• _BRIEF_
Where an entry below contains an image, skip the image and reproduce the rest exactly.

[Recorded data]
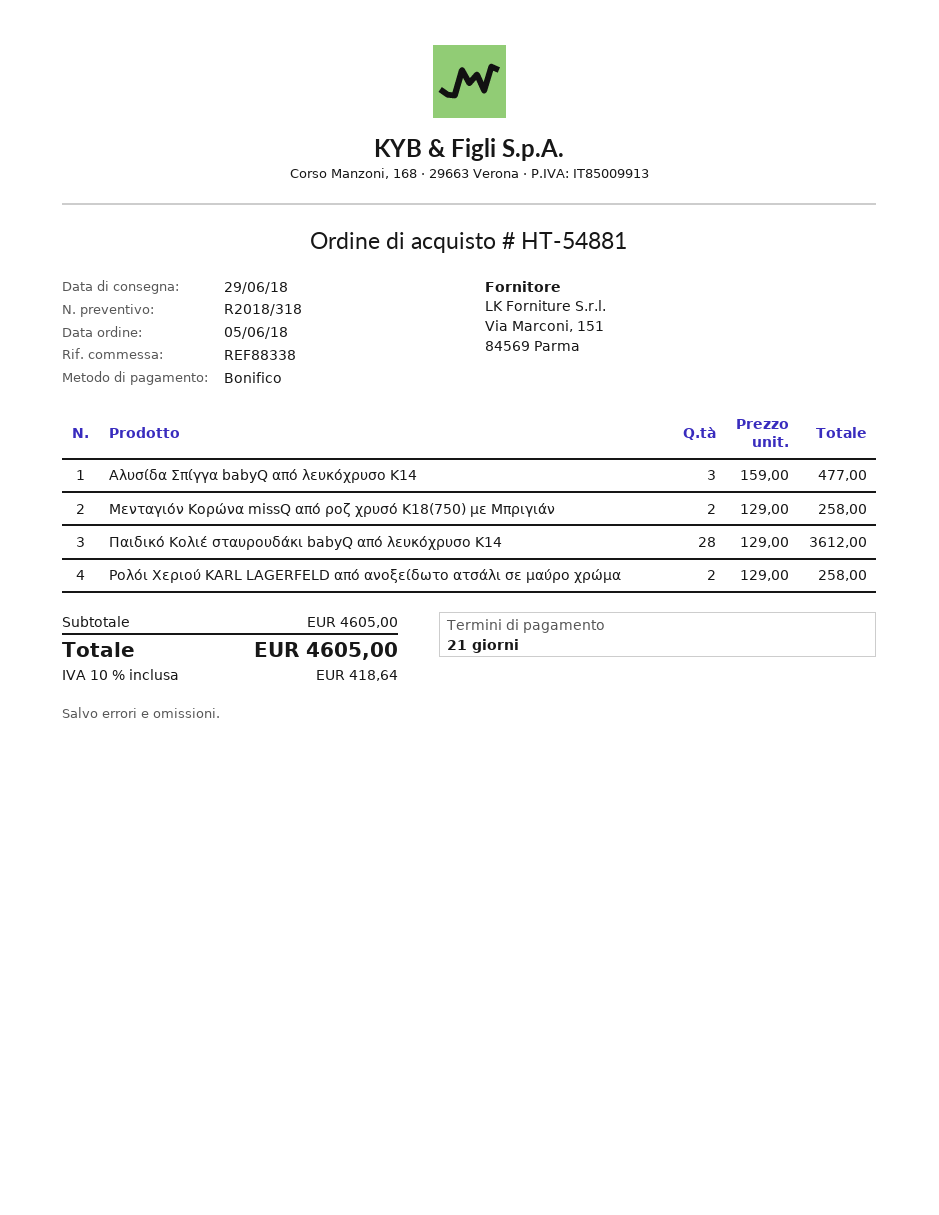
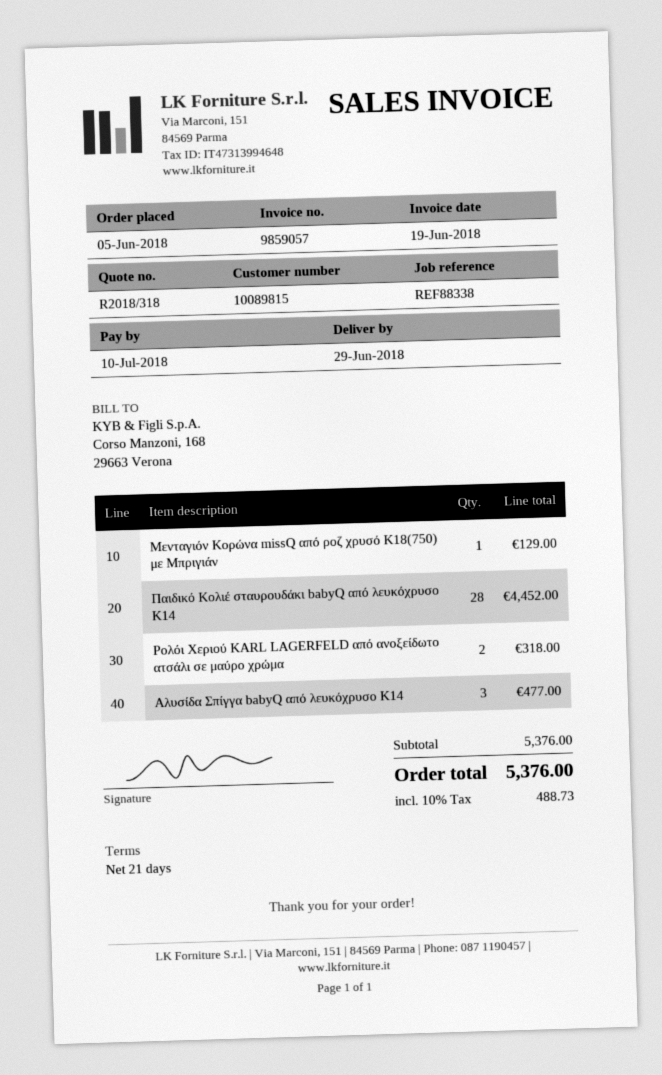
Μενταγιόν Κορώνα missQ από ροζ χρυσό Κ18(750) με Μπριγιάν: 2 for 258.00 -> 1 for 129.00
Παιδικό Κολιέ σταυρουδάκι babyQ από λευκόχρυσο Κ14: 28 for 3612.00 -> 28 for 4452.00
Ρολόι Χεριού KARL LAGERFELD από ανοξείδωτο ατσάλι σε μαύρο χρώμα: 2 for 258.00 -> 2 for 318.00
subtotal: 4605.00 -> 5376.00
tax: 10% = 418.64 -> 10% = 488.73
total: 4605.00 -> 5376.00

• _ANSWER SECTION_
Μενταγιόν Κορώνα missQ από ροζ χρυσό Κ18(750) με Μπριγιάν: 2 for 258.00 -> 1 for 129.00
Παιδικό Κολιέ σταυρουδάκι babyQ από λευκόχρυσο Κ14: 28 for 3612.00 -> 28 for 4452.00
Ρολόι Χεριού KARL LAGERFELD από ανοξείδωτο ατσάλι σε μαύρο χρώμα: 2 for 258.00 -> 2 for 318.00
subtotal: 4605.00 -> 5376.00
tax: 10% = 418.64 -> 10% = 488.73
total: 4605.00 -> 5376.00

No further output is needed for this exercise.